→ **Task objective**: Copy each line of the records that includes "verification".

→ **Listed records**:
---+---

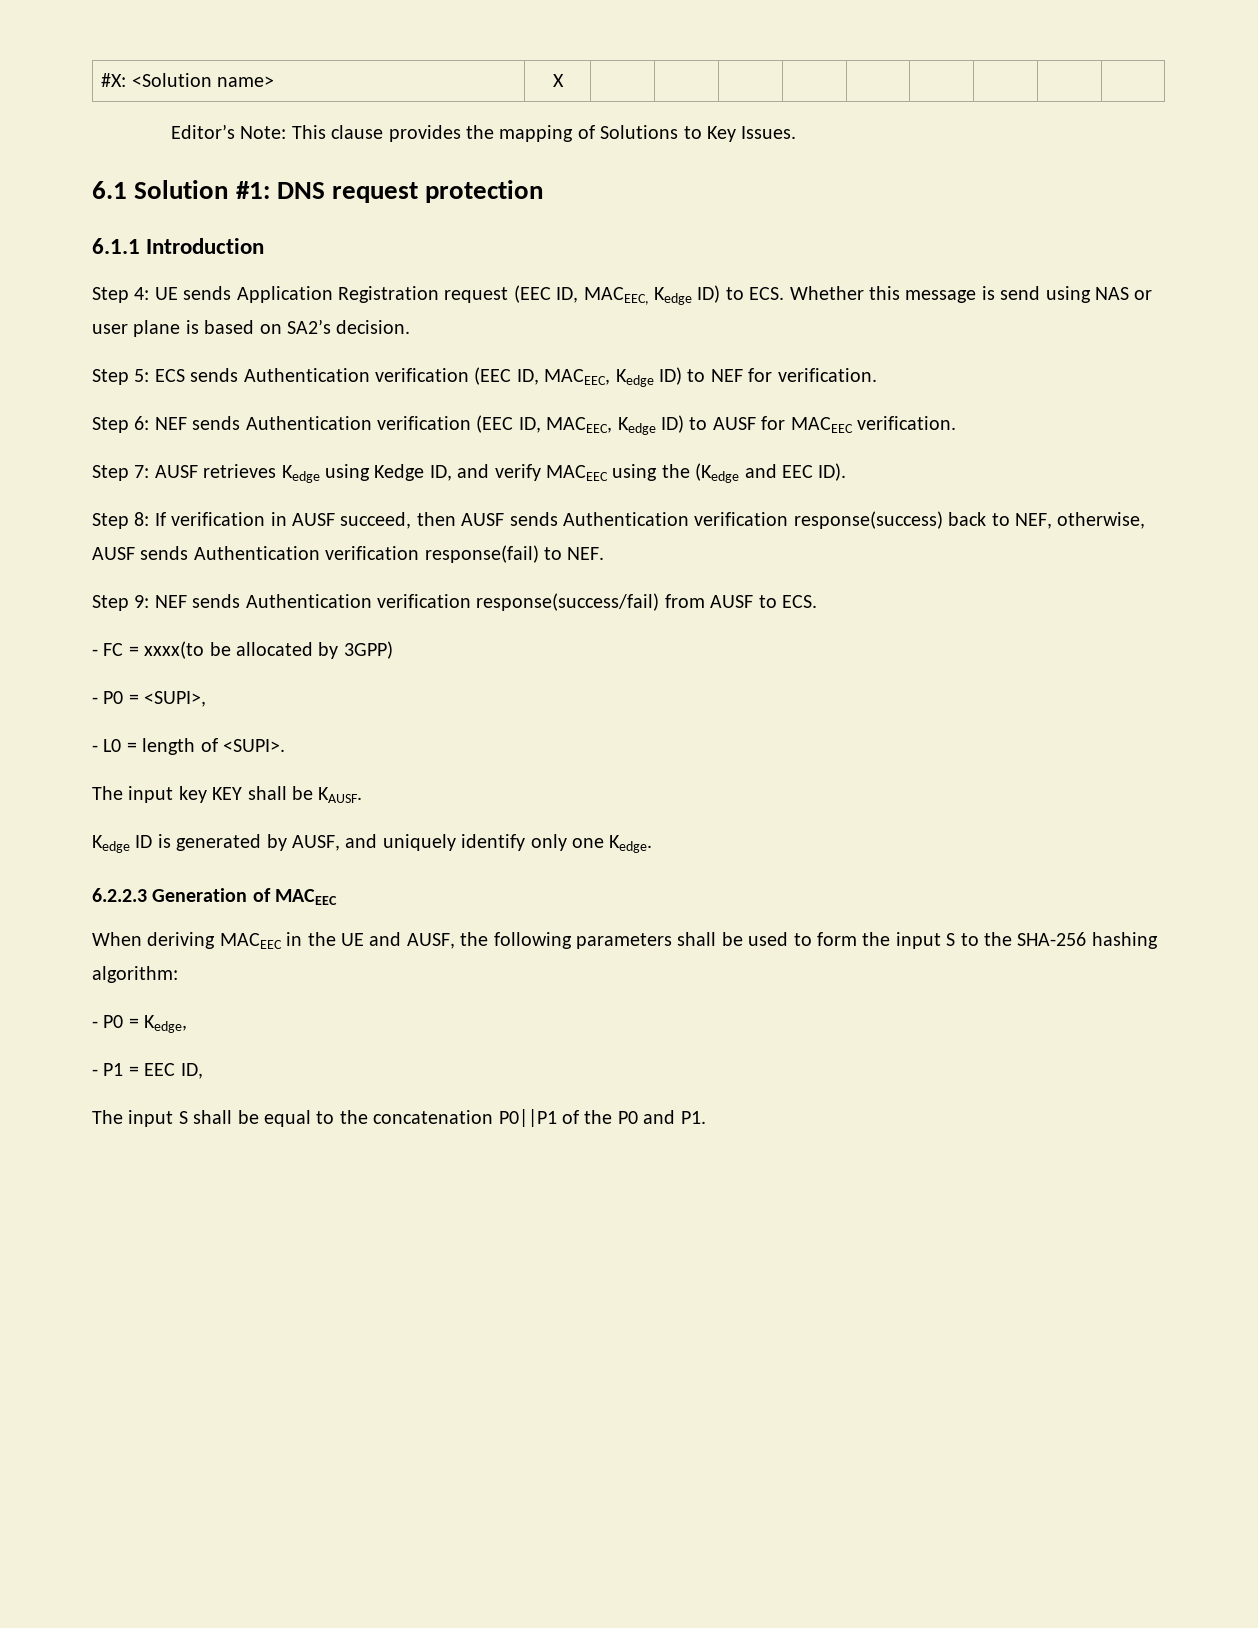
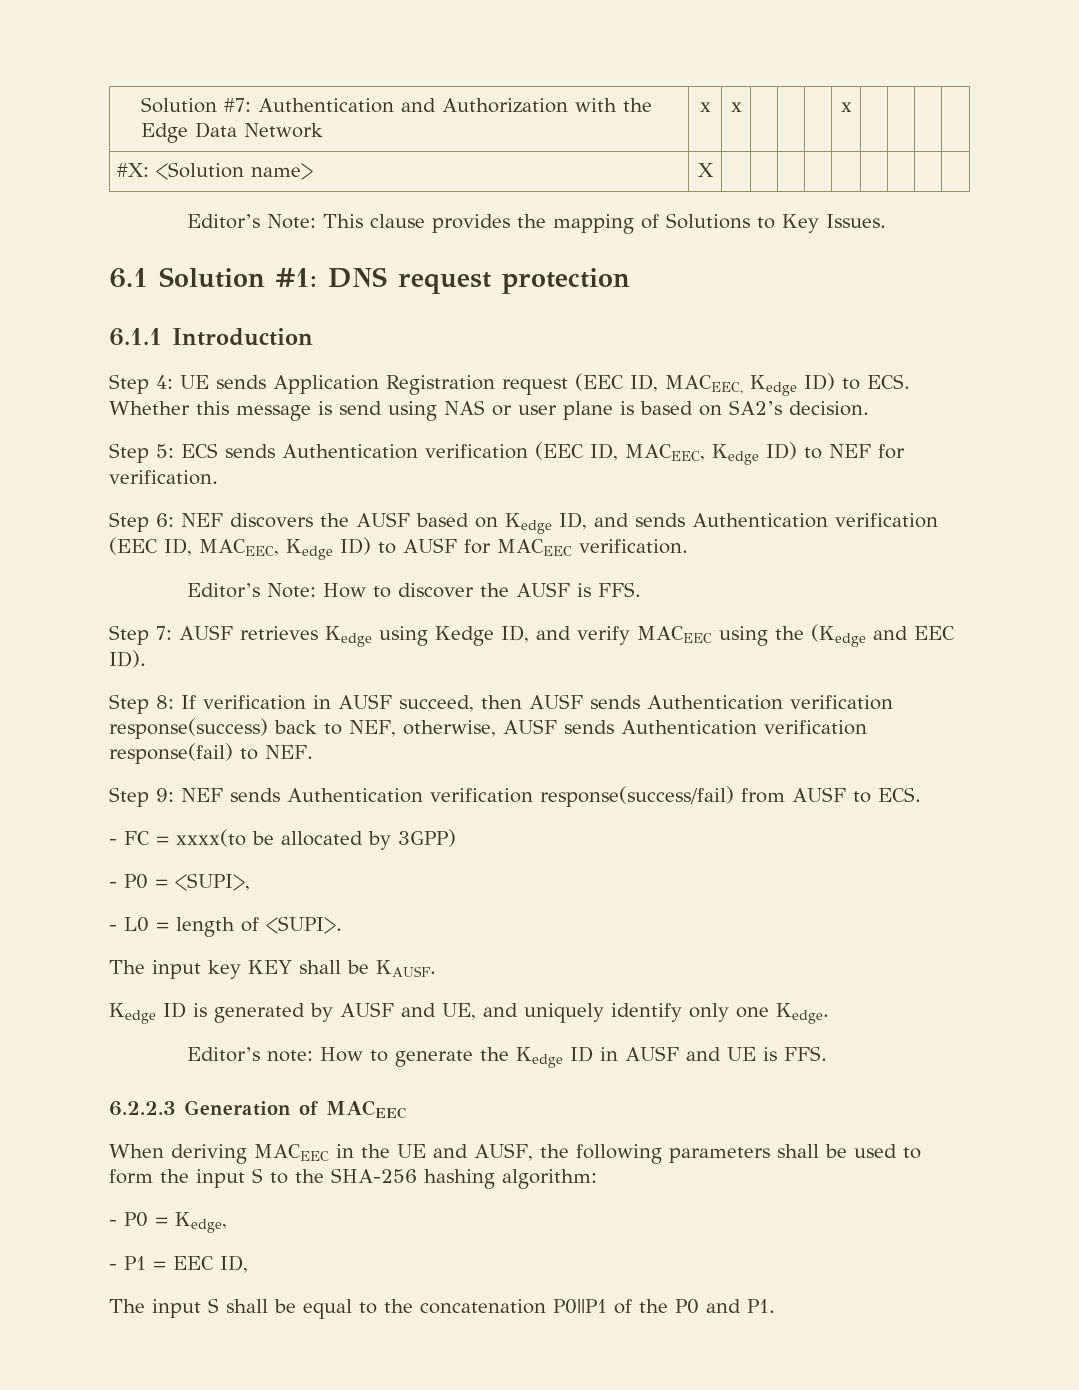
+ Solution #7: Authentication and Authorization with the Edge Data Network | x | x | | | | x | | | |
- Step 6: NEF sends Authentication verification (EEC ID, MACEEC, Kedge ID) to AUSF for MACEEC verification.
+ Step 6: NEF discovers the AUSF based on Kedge ID, and sends Authentication verification (EEC ID, MACEEC, Kedge ID) to AUSF for MACEEC verification.
+ Editor’s Note: How to discover the AUSF is FFS.
- Kedge ID is generated by AUSF, and uniquely identify only one Kedge.
+ Kedge ID is generated by AUSF and UE, and uniquely identify only one Kedge.
+ Editor’s note: How to generate the Kedge ID in AUSF and UE is FFS.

---+---

→ **Answer for this exercise**:
- Step 6: NEF sends Authentication verification (EEC ID, MACEEC, Kedge ID) to AUSF for MACEEC verification.
+ Step 6: NEF discovers the AUSF based on Kedge ID, and sends Authentication verification (EEC ID, MACEEC, Kedge ID) to AUSF for MACEEC verification.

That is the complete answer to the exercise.